Samples in GEO data sets belong to sample subsets, which in turn belong
to specific types. The above GDS10 has three sample types, of which the
subsets for the tissue type are spleen and thymus. For supervised data
mining it would be useful to find out which data sets provide enough
samples for each label. It is (semantically) convenient to perform
classification within sample subsets of the same type. The following
script goes through all data sets and finds those with enough
samples within each of the subsets for a specific type. The function
valid
determines which subset types (if any) satisfy our criteria
(geo_gds5.py
).
import orangecontrib.bio.geo
def valid(info, n=40):
"""Return a set of subset types containing more than n samples in every subset"""
invalid = set()
subsets = set([sinfo["type"] for sinfo in info["subsets"]])
for sampleinfo in info["subsets"]:
if len(sampleinfo["sample_id"]) < n:
invalid.add(sampleinfo["type"])
return subsets.difference(invalid)
def report(stypes, info):
"""Pretty-print GDS and valid susbset types"""
for id, sts in stypes:
print(id)
for st in sts:
gds = info[id]
print(" %s:" % st + \
", ".join(["%s/%d" % (sinfo["description"], len(sinfo["sample_id"])) \
for sinfo in gds["subsets"] if sinfo["type"]==st]))

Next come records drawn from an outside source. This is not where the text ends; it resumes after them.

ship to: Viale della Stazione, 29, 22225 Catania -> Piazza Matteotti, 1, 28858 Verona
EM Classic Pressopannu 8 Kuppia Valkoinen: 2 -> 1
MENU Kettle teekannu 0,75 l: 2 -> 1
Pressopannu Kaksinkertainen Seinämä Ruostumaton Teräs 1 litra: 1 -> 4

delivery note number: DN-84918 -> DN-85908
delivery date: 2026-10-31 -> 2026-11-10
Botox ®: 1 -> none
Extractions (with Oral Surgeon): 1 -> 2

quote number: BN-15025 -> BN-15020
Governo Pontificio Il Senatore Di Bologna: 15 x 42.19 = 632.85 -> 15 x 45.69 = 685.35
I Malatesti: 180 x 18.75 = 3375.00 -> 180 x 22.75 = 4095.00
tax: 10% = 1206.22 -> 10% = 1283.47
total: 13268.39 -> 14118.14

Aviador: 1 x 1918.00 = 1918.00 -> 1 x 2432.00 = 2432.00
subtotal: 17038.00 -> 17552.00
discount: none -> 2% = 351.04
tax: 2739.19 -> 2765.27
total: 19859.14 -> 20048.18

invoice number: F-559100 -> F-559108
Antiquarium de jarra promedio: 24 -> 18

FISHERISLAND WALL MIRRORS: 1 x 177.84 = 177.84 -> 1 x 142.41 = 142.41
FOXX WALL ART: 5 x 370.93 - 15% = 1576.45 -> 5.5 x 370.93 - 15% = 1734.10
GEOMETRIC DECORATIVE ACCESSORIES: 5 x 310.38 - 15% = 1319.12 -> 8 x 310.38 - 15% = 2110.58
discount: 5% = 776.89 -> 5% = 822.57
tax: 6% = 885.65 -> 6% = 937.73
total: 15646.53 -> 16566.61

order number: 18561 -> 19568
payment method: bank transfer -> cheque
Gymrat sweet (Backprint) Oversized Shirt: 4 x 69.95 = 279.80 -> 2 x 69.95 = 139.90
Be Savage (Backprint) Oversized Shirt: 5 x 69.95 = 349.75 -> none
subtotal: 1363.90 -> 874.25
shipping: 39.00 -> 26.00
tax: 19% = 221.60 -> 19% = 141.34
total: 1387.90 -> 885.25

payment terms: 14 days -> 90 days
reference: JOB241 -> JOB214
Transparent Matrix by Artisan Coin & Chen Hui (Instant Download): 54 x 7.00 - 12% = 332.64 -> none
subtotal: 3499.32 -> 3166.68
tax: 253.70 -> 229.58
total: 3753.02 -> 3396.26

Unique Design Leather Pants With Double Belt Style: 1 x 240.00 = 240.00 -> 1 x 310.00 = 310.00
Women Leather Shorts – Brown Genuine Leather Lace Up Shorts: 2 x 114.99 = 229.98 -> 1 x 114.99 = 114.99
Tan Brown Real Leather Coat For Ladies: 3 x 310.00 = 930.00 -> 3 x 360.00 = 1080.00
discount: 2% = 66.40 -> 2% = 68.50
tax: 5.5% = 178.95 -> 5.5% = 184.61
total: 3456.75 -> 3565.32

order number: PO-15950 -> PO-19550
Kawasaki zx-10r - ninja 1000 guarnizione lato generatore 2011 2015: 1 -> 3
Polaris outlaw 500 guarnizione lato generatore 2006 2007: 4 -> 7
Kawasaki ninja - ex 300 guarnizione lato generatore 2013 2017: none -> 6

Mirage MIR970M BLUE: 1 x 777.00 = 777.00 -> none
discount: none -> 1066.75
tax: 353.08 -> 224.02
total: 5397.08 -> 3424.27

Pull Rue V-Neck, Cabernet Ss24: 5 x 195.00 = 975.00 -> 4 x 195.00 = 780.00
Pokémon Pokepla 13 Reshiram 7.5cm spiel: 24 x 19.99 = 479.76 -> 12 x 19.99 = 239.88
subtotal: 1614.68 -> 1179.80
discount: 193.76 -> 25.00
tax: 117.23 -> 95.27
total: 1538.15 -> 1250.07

gdsinfo = orangecontrib.bio.geo.GDSInfo()
valid_subset_types = [(id, valid(info)) for id, info in sorted(gdsinfo.items()) if valid(info)]
report(valid_subset_types, gdsinfo)
print('datasets = ' + str(len(valid_subset_types)))
print('type subsets = ' + str(sum(len(b) for _,b in valid_subset_types)))
The requested number of samples, n=40
, seems to be a quite
a stringent criteria met - at the time of writing this -
by 40 data sets with 48 sample subsets. The output starts with:
GDS1292
tissue:raphe magnus/40, somatomotor cortex/43
GDS1293
tissue:raphe magnus/40, somatomotor cortex/41
GDS1412
protocol:no treatment/47, hormone replacement therapy/42
GDS1490
other:non-neural/50, neural/100
GDS1611
genotype/variation:wild type/48, upf1 null mutant/48
GDS2373
gender:male/82, female/48
GDS2808
protocol:training set/44, validation set/50
Let us now pick data set GDS2960 and see if we can predict the disease
state. We will use logistic regression, and within 10-fold cross
validation measure AUC, the area under ROC. AUC is the probability of
correctly distinguishing the two classes, (e.g., the disease and control).
From (geo_gds6.py
):
import Orange
import orangecontrib.bio.geo
gds = orangecontrib.bio.geo.GDS("GDS2960")
data = gds.getdata(sample_type="disease state", transpose=True, report_genes=True)
print("Samples: %d, Genes: %d" % (len(data), len(data.domain.attributes)))
if Orange.__version__ > "3":
learners = [ Orange.classification.LogisticRegressionLearner() ]
results = Orange.evaluation.testing.CrossValidation(data, learners, k=10)
else:
learners = [ Orange.classification.logreg.LibLinearLogRegLearner() ]
results = Orange.evaluation.testing.cross_validation(learners, data, folds=10)
print("AUC = %.3f" % Orange.evaluation.scoring.AUC(results)[0])
The output of this script is:
Samples: 101, Genes: 4068
AUC = 0.983
The AUC for this data set is very high, indicating that using these gene expression data it is almost trivial to separate the two classes.